* _WORK INSTRUCTION_:
The records that follow are to be given again exactly. Do not carry over any image.

Items from a dataset
>>

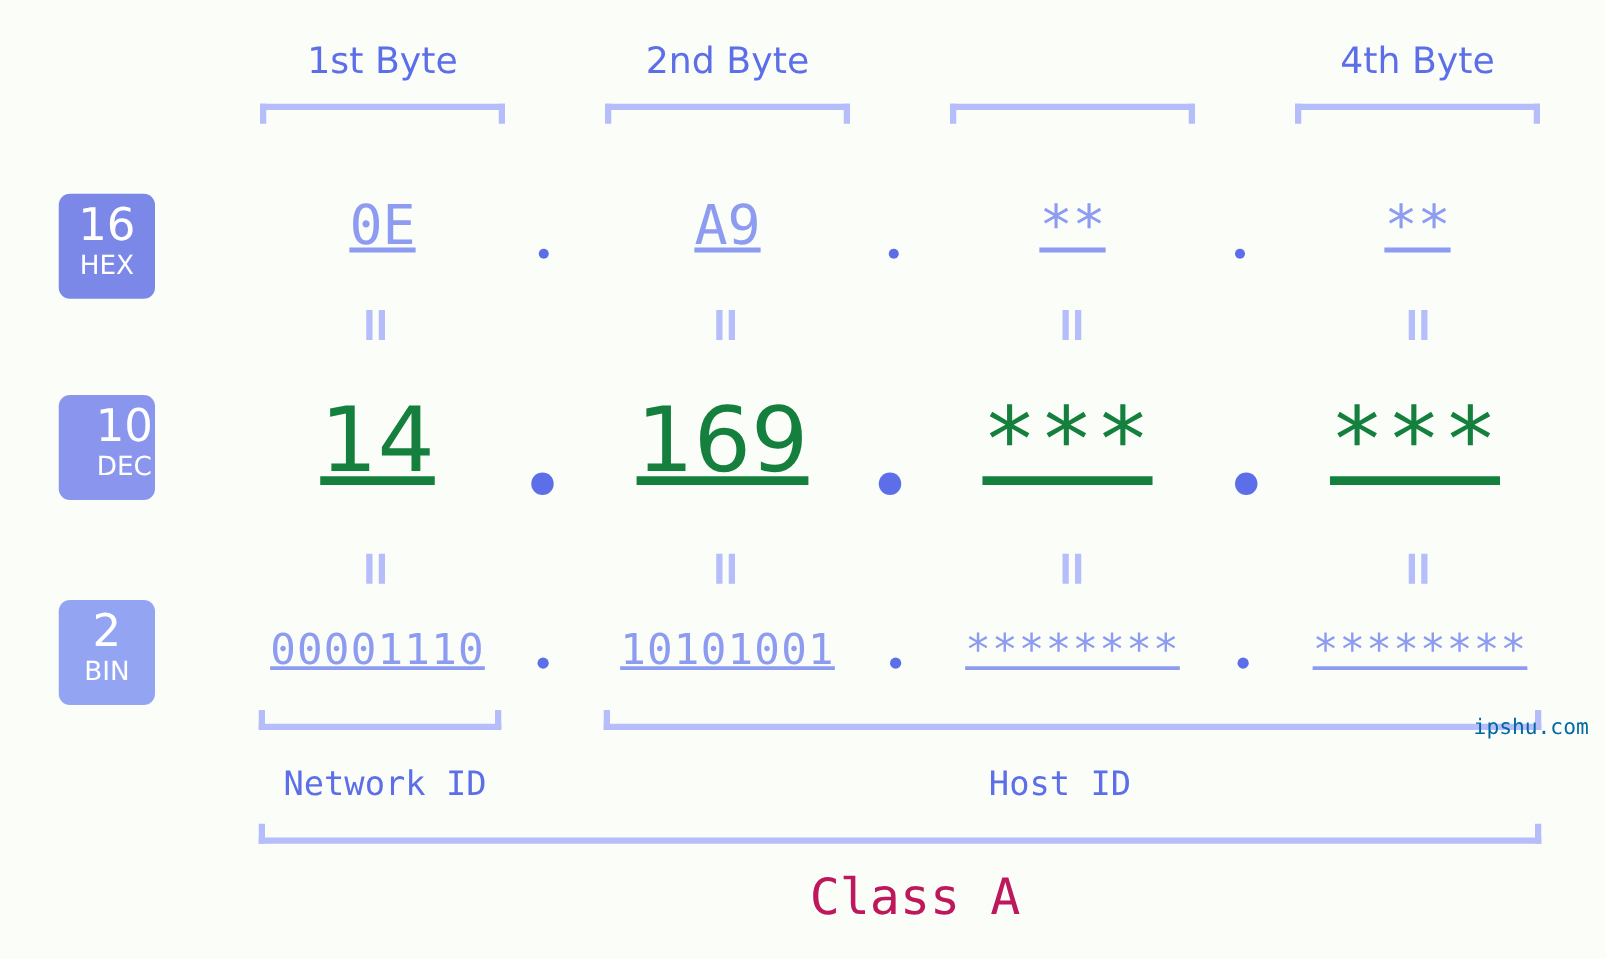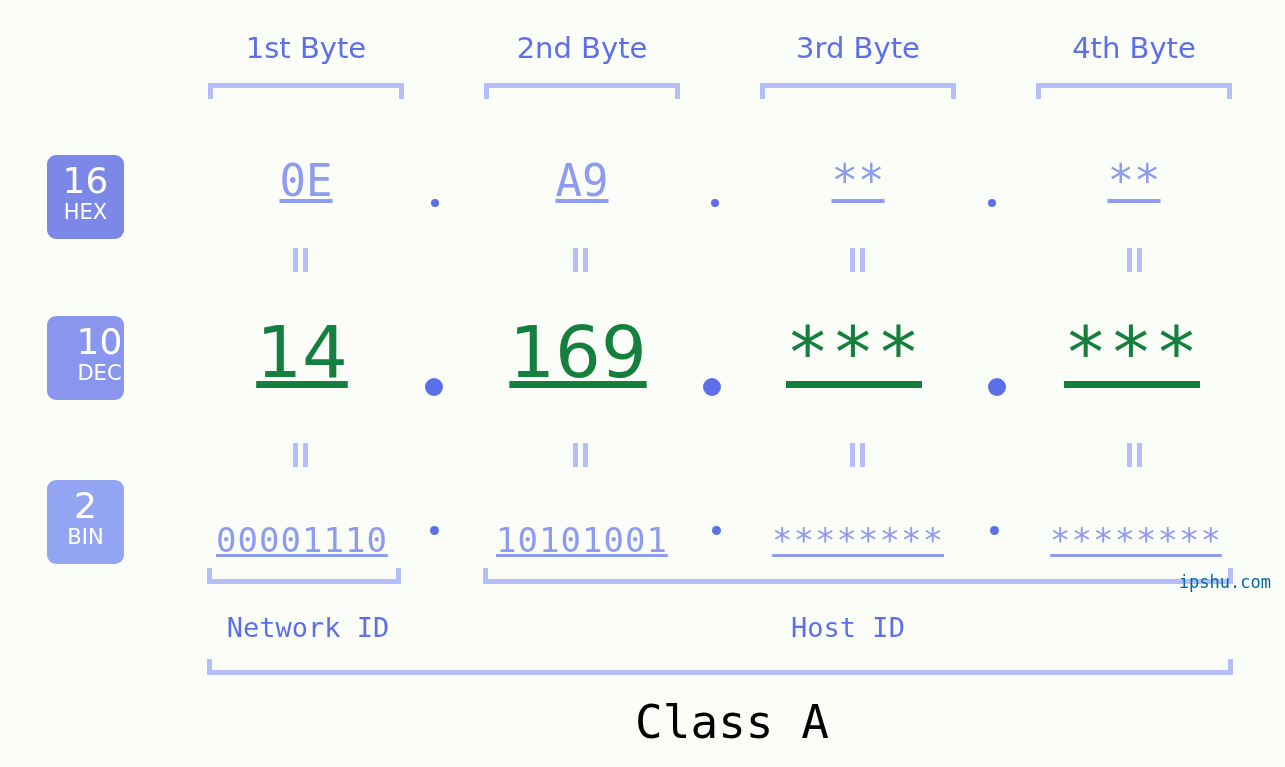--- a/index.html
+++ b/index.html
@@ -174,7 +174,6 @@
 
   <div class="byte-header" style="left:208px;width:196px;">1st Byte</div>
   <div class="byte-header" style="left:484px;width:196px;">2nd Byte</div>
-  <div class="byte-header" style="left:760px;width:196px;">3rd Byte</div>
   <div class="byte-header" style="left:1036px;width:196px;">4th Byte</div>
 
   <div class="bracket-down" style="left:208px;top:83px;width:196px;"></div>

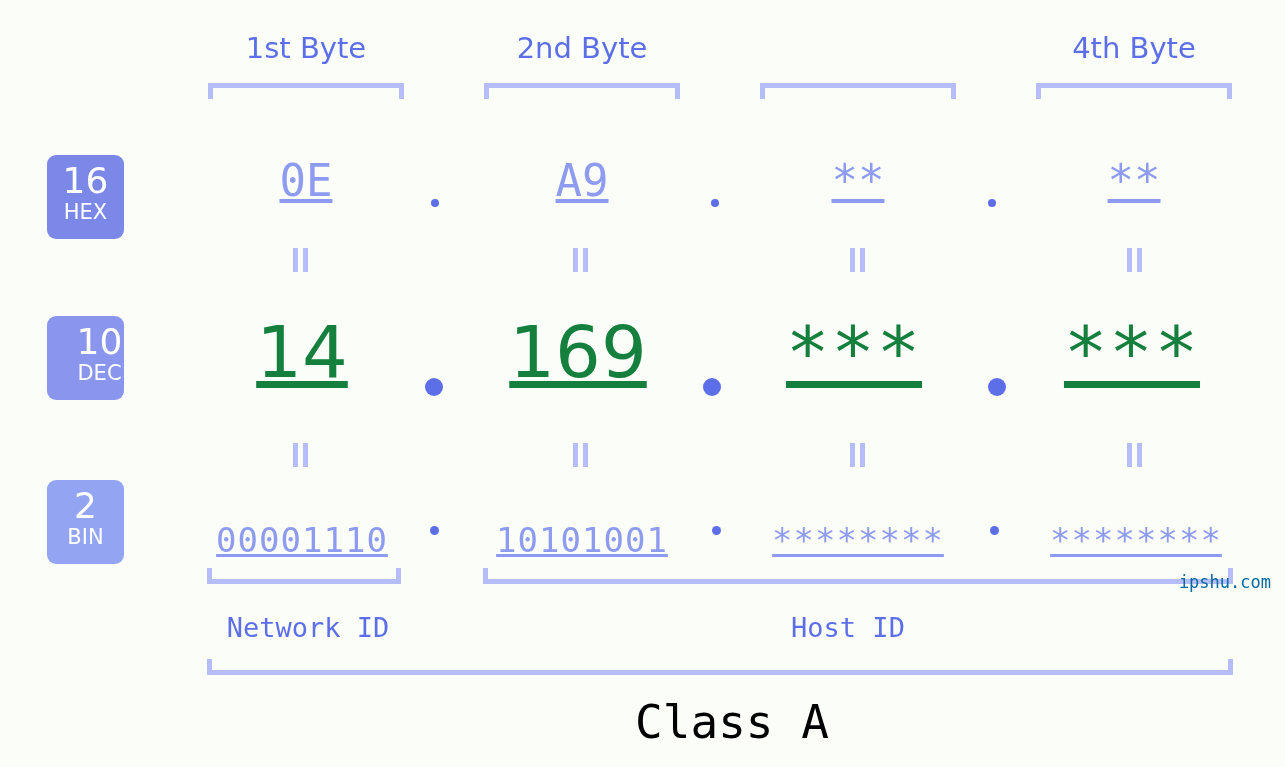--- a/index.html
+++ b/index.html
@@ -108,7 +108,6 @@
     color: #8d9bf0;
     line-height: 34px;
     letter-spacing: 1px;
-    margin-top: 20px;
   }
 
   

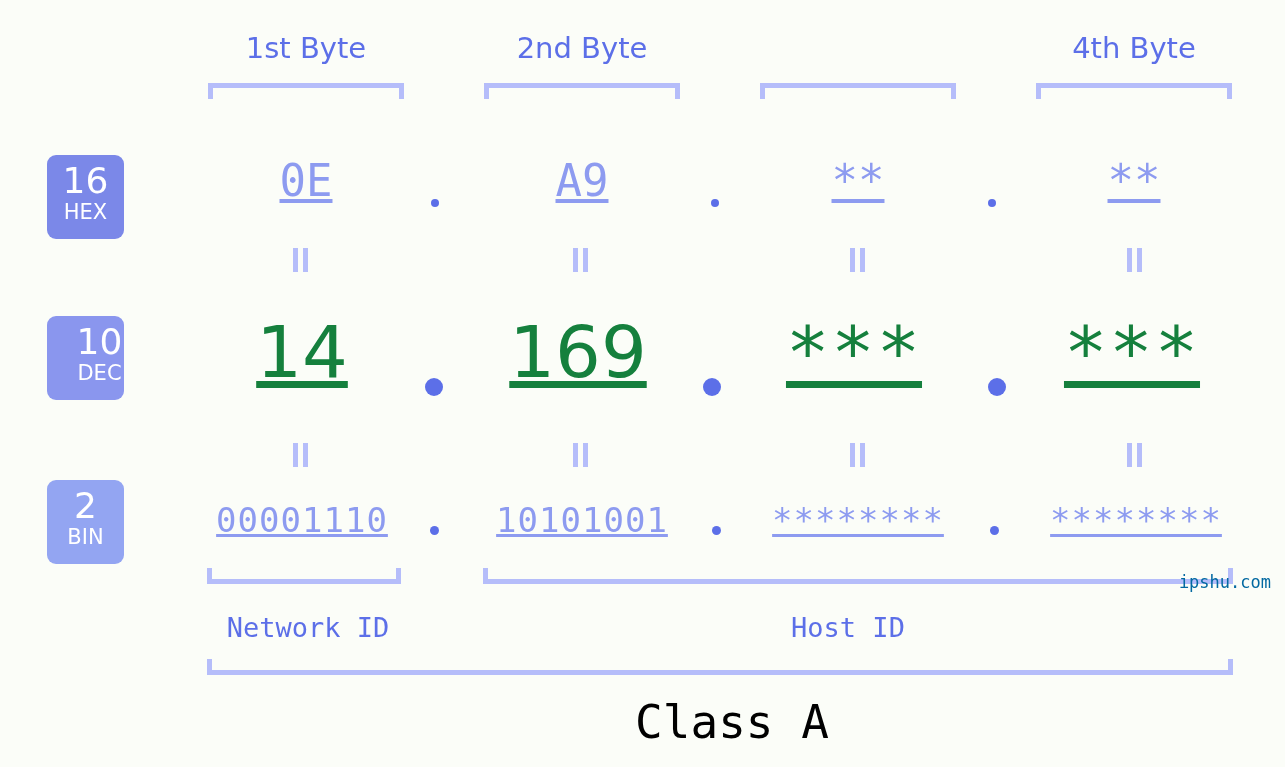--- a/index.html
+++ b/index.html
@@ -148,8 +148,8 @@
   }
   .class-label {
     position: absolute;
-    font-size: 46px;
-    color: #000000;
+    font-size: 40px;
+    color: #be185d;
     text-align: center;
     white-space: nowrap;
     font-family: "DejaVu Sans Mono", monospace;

<<

* _RESULT BELOW_:
--- a/index.html
+++ b/index.html
@@ -174,7 +174,6 @@
 
   <div class="byte-header" style="left:208px;width:196px;">1st Byte</div>
   <div class="byte-header" style="left:484px;width:196px;">2nd Byte</div>
-  <div class="byte-header" style="left:760px;width:196px;">3rd Byte</div>
   <div class="byte-header" style="left:1036px;width:196px;">4th Byte</div>
 
   <div class="bracket-down" style="left:208px;top:83px;width:196px;"></div>

--- a/index.html
+++ b/index.html
@@ -108,7 +108,6 @@
     color: #8d9bf0;
     line-height: 34px;
     letter-spacing: 1px;
-    margin-top: 20px;
   }
 
   

--- a/index.html
+++ b/index.html
@@ -148,8 +148,8 @@
   }
   .class-label {
     position: absolute;
-    font-size: 46px;
-    color: #000000;
+    font-size: 40px;
+    color: #be185d;
     text-align: center;
     white-space: nowrap;
     font-family: "DejaVu Sans Mono", monospace;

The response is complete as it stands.